- [Exercise objective]:
Lines before the one containing "[105,289,342,326] DOMYOS Dívčí" are to be skipped; reproduce that line and the rest of the records below exactly.

- [Stored dataset items]:
--------------------
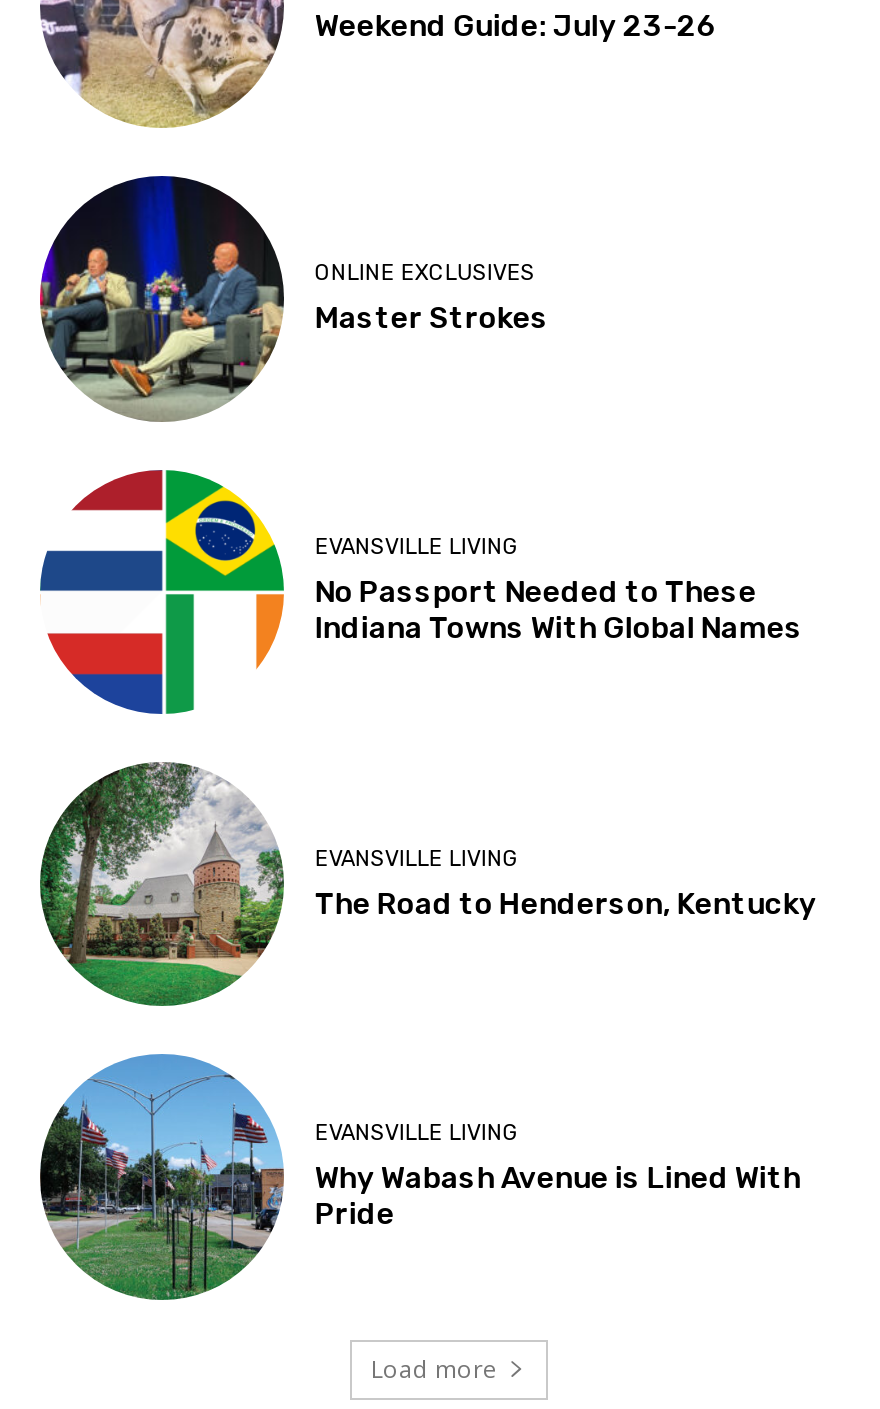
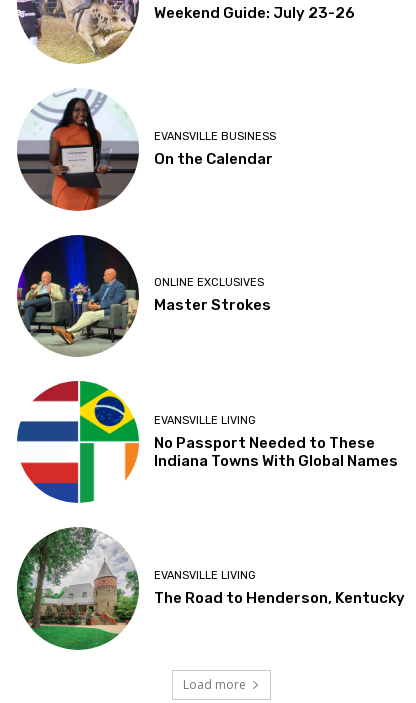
none -> [17,88,276,211] [image] | EVANSVILLE BUSINESS | On the Calendar
moved [36,172,817,922] -> [15,232,405,607]: [image] | ONLINE EXCLUSIVES | Master Strokes | EVANSVILLE LIVING | No Passport Needed to These | Indiana Towns With Global Names | EVANSVILLE LIVING | The Road to Henderson, Kentucky
[40,1054,801,1290] [image] | EVANSVILLE LIVING | Why Wabash Avenue is Lined With | Pride -> none

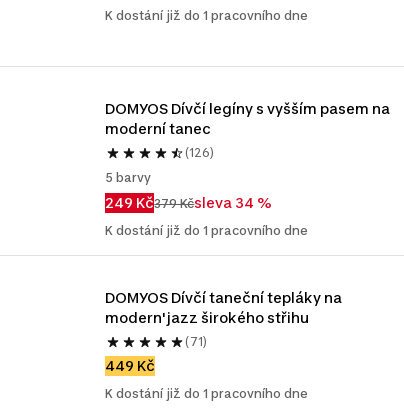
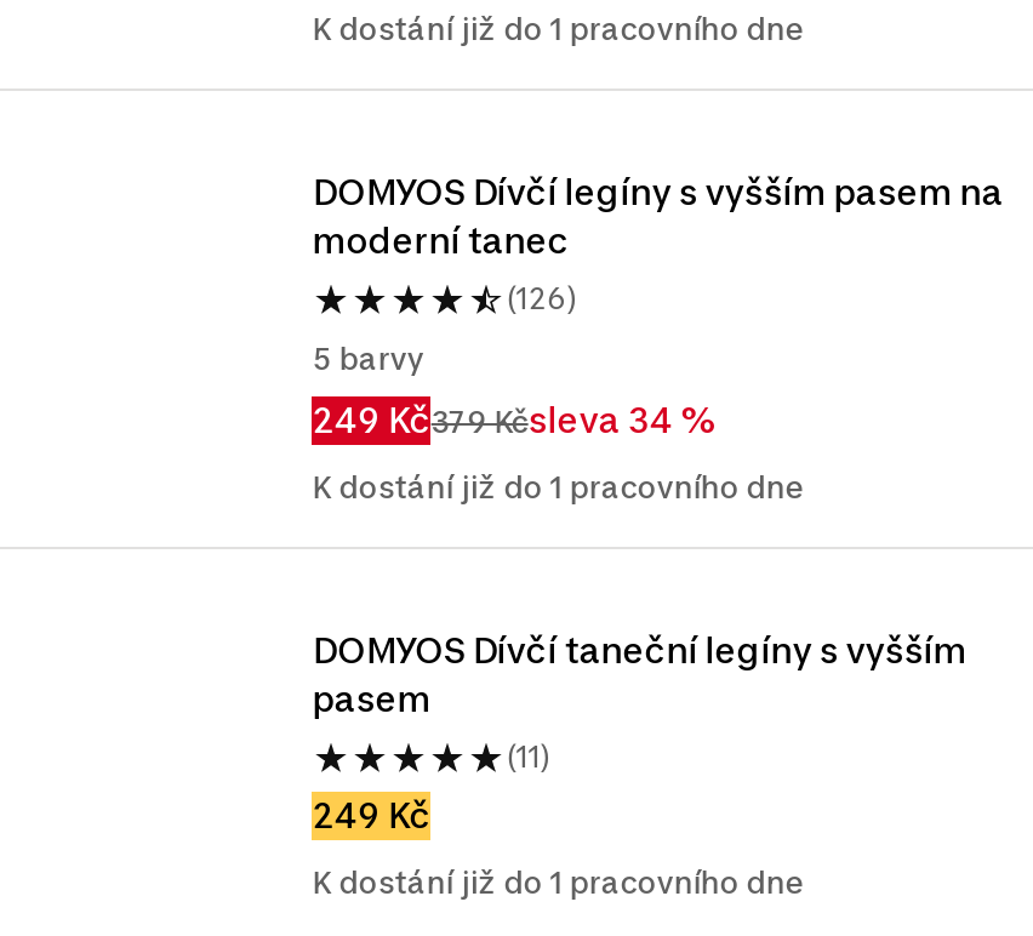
[105,289,342,326] DOMYOS Dívčí taneční tepláky na | modern'jazz širokého střihu -> [312,629,967,719] DOMYOS Dívčí taneční legíny s vyšším | pasem
[185,334,207,349] (71) -> [506,738,550,775] (11)
[105,357,155,374] 449 Kč -> [312,794,431,835] 249 Kč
--------------------
- [Task answer]:
[105,289,342,326] DOMYOS Dívčí taneční tepláky na | modern'jazz širokého střihu -> [312,629,967,719] DOMYOS Dívčí taneční legíny s vyšším | pasem
[185,334,207,349] (71) -> [506,738,550,775] (11)
[105,357,155,374] 449 Kč -> [312,794,431,835] 249 Kč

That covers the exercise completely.